AIM OF THE TASK
Look through the entries that follow and return each line that has the string "order".

╭──

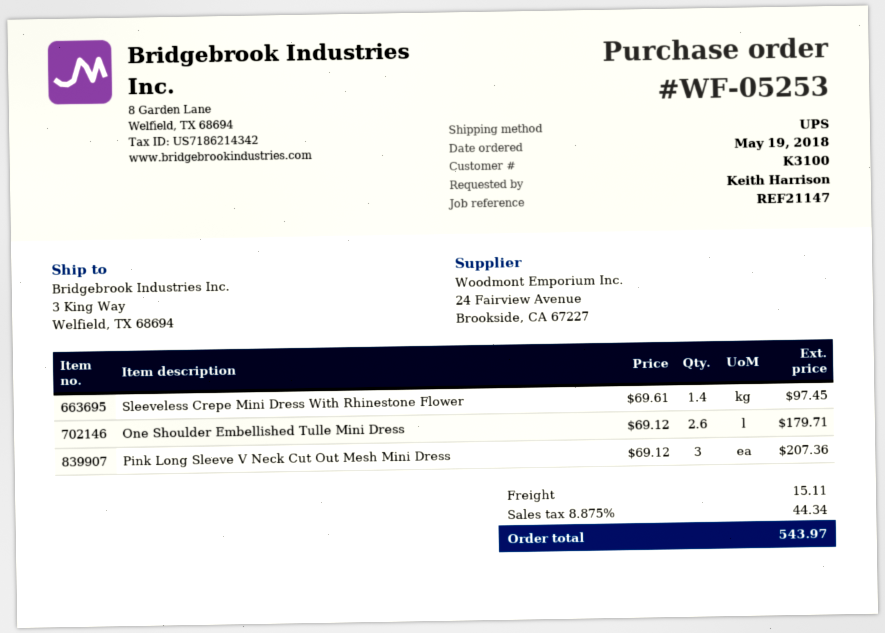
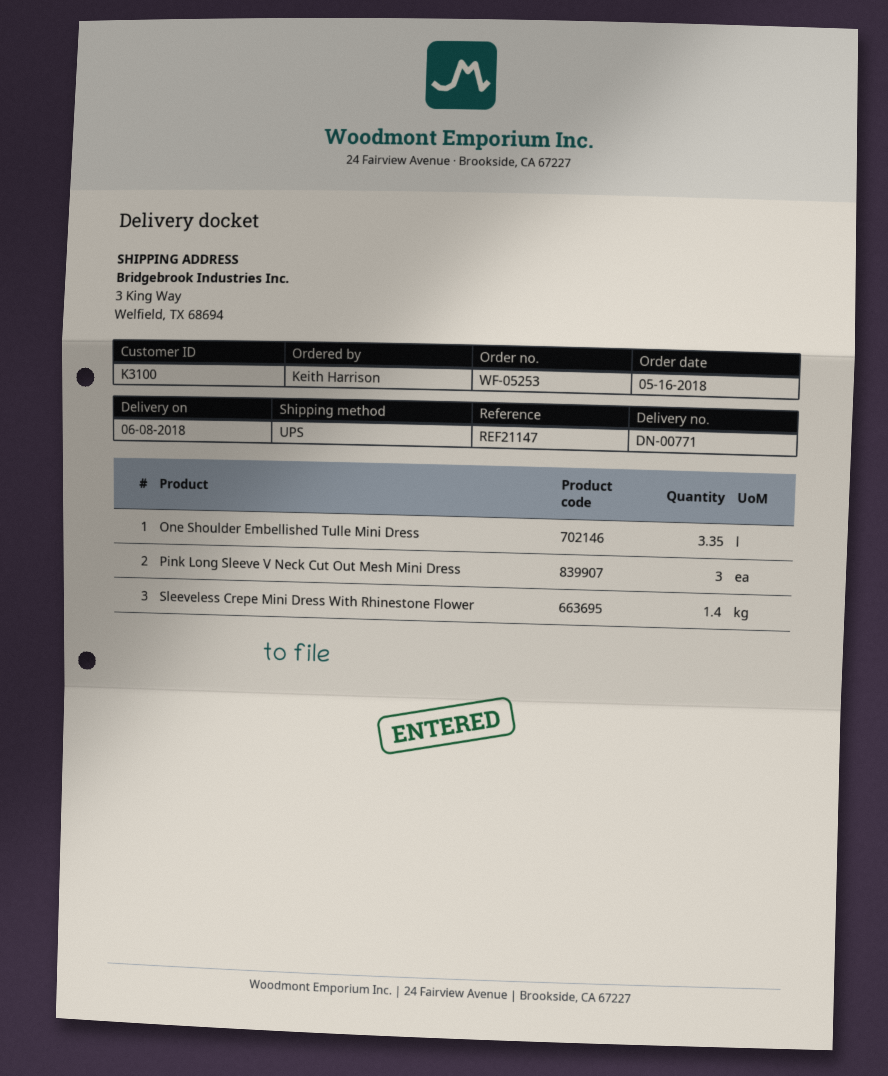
order date: 2018-05-19 -> 2018-05-16
One Shoulder Embellished Tulle Mini Dress: 2.6 -> 3.35

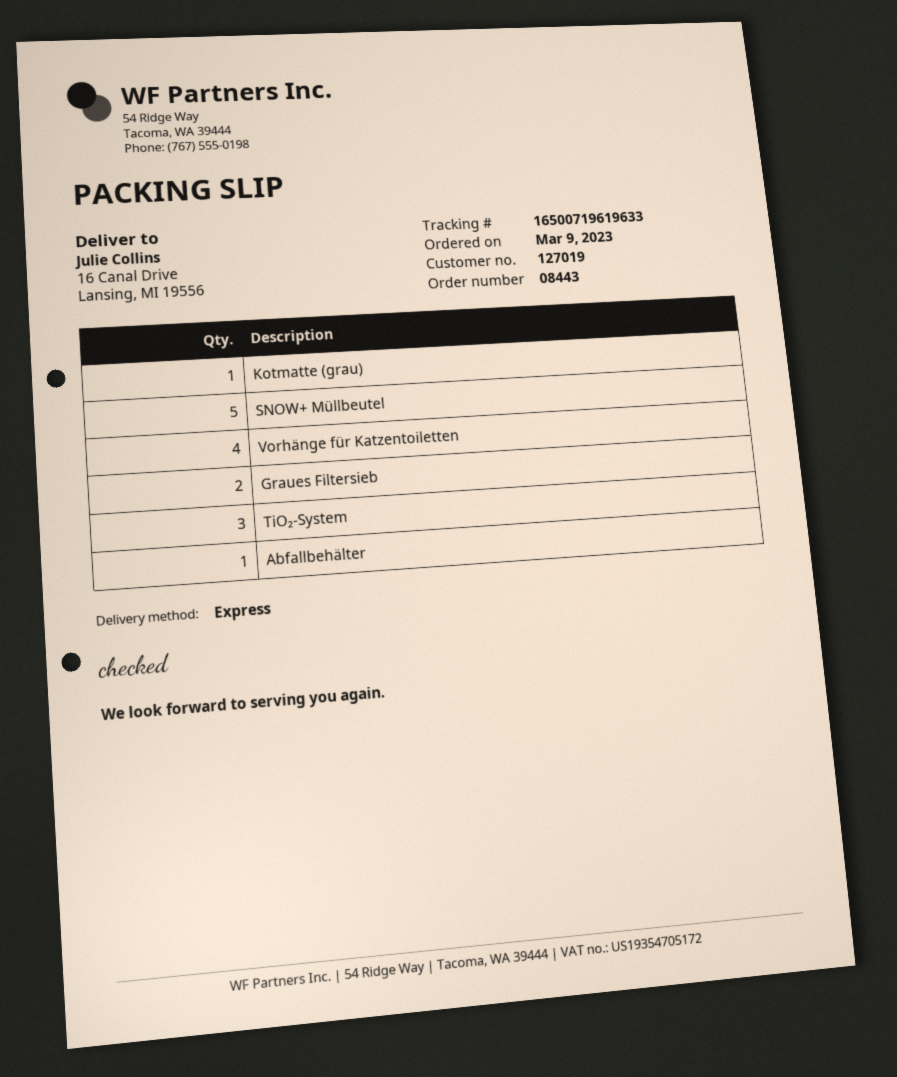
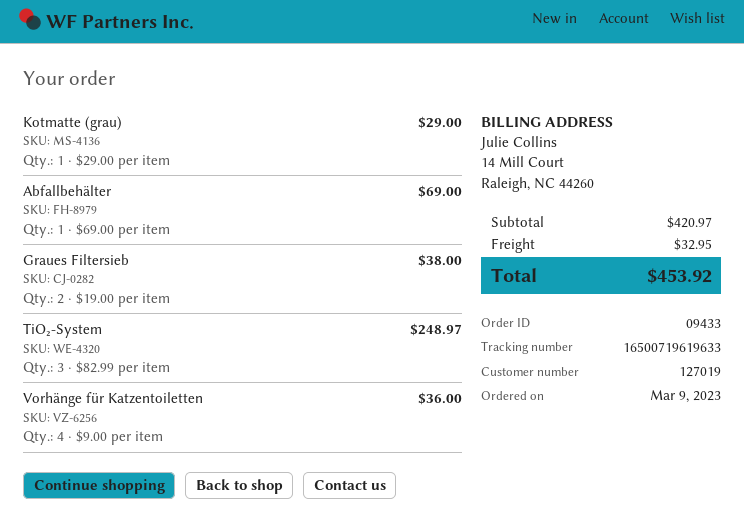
order number: 08443 -> 09433
SNOW+ Müllbeutel: 5 -> none

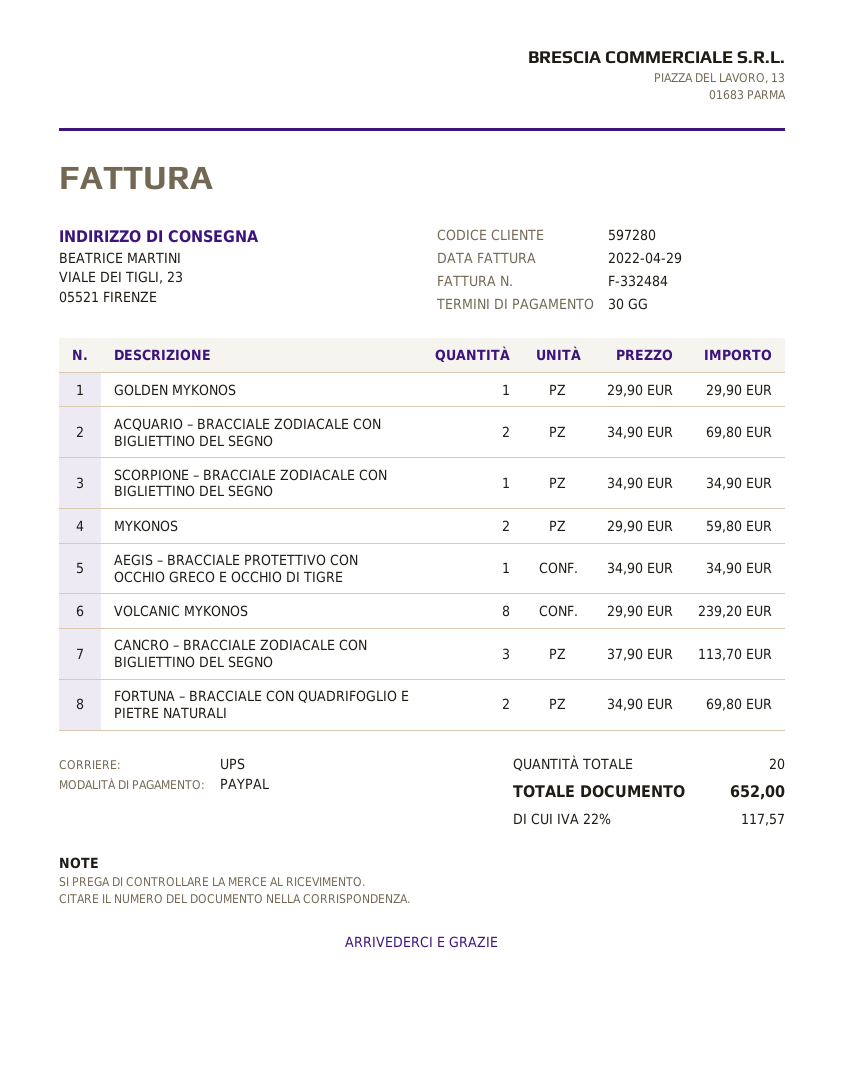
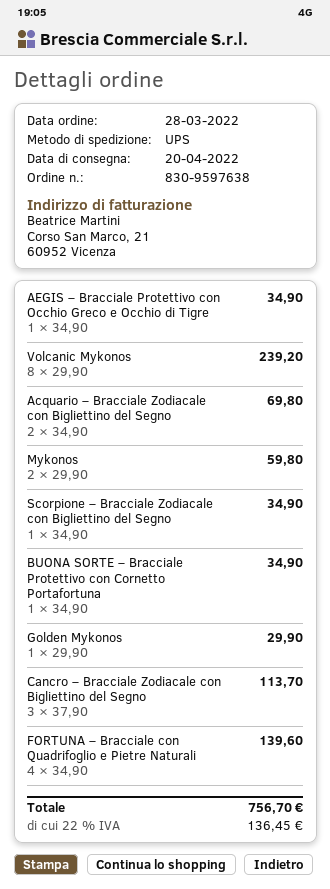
FORTUNA – BRACCIALE CON QUADRIFOGLIO E PIETRE NATURALI: 2 x 34.90 = 69.80 -> 4 x 34.90 = 139.60
BUONA SORTE – Bracciale Protettivo con Cornetto Portafortuna: none -> 1 x 34.90 = 34.90
tax: 22% = 117.57 -> 22% = 136.45
total: 652.00 -> 756.70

╰──

ANSWER FOR THIS EXERCISE
order date: 2018-05-19 -> 2018-05-16
order number: 08443 -> 09433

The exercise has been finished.